The other night Blanche's friend (can't recall her name), had a low cut top on and I had to turn away because I couldn't look at her wrinkly cleavage.

It made me realise how often Corrie show old ladies cleavage and I think it's wrong - when diedre was in bed with Dev springs to mind!

Had to look away and when I told my dad why he just laughed at me!

----------


## Chris_2k11

Ewww!   :Sick:

----------


## Treacle

It's that fella who's producing this dross lol, maybe he has a thing for older women!!!  :Smile:

----------


## alan45

> It's that fella who's producing this dross lol, maybe he has a thing for older women!!!


Hey!!! Dont mock older women or I shall set her indoors on you  :Nono:   :Stick Out Tongue:

----------


## Treacle

> Hey!!! Dont mock older women or I shall set her indoors on you


I'm not but they shouldn't be on tele with their cleavage out.

----------


## Johnny Allen

Oh yeah I noticed her clevage, I had to turn away as well, can't stand the character anyway but that just made things 10 times worse

----------


## Treacle

The character is another in a long line of failures.

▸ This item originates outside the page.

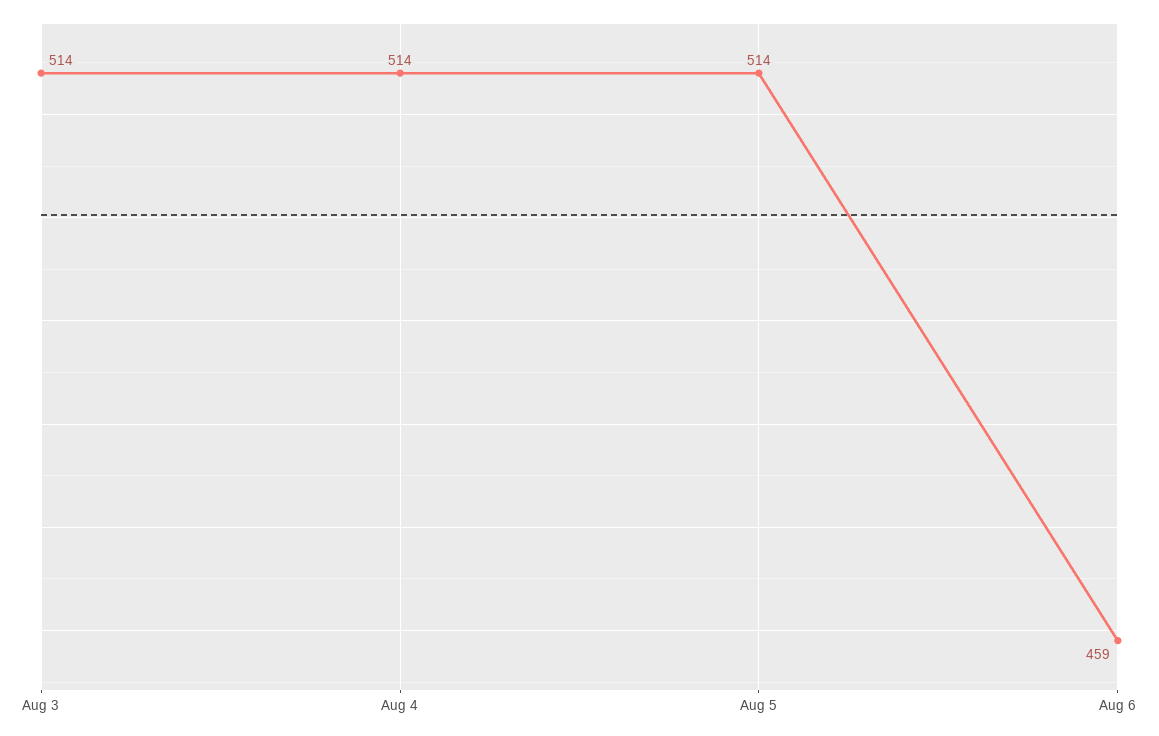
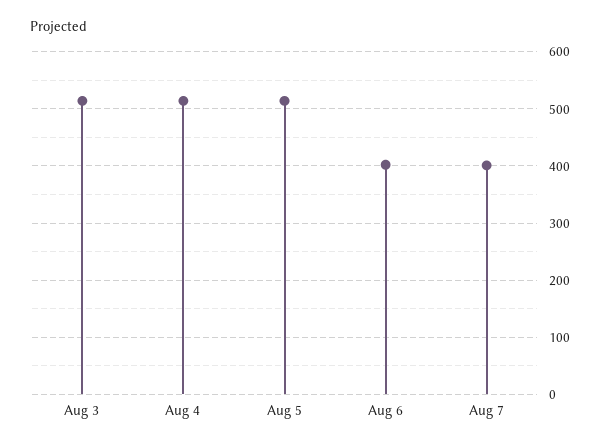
Aug 6: 459 -> 400
Aug 7: none -> 400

Diggory, Cilla etc...

----------


## true.moon

:Sick:  i wasnt really looking!!!  :Sick:

----------


## Treacle

LOL, I couldn't help but notice.

----------


## true.moon

were they just calling out to you!!! lol

----------


## Treacle

Yes they were  :Big Grin:

----------


## true.moon

lol  :Lol:   :Rotfl:

----------


## Jade

I think fair play, why shouldnt they!!!!!

----------


## true.moon

what do you mean?

----------


## Jade

Why shouldnt older ladies where low cut tops, you see alot worse on holiday

----------


## true.moon

were do you go on holiday??

----------


## .:Kitz:.

> were do you go on holiday??


  :Rotfl:

----------


## true.moon

:Lol:

----------


## Jade

i.e any beach!!! (mostly in europe)

----------


## true.moon

i suppose!

----------


## alan45

Yes I think you are making mountains out of molehills   :Rotfl:

----------


## Treacle

> Yes I think you are making mountains out of molehills


LOL  :Big Grin:  we're already subjected to numerous character personality transplants without these though.

----------


## Jade

> Yes I think you are making mountains out of molehills


Yes very old molehills at that!!

----------


## Treacle

Mind you Deirdre's chicken neck is much worse. It acts more than she does!

----------


## emma_strange

> The character is another in a long line of failures. Diggory, Cilla etc...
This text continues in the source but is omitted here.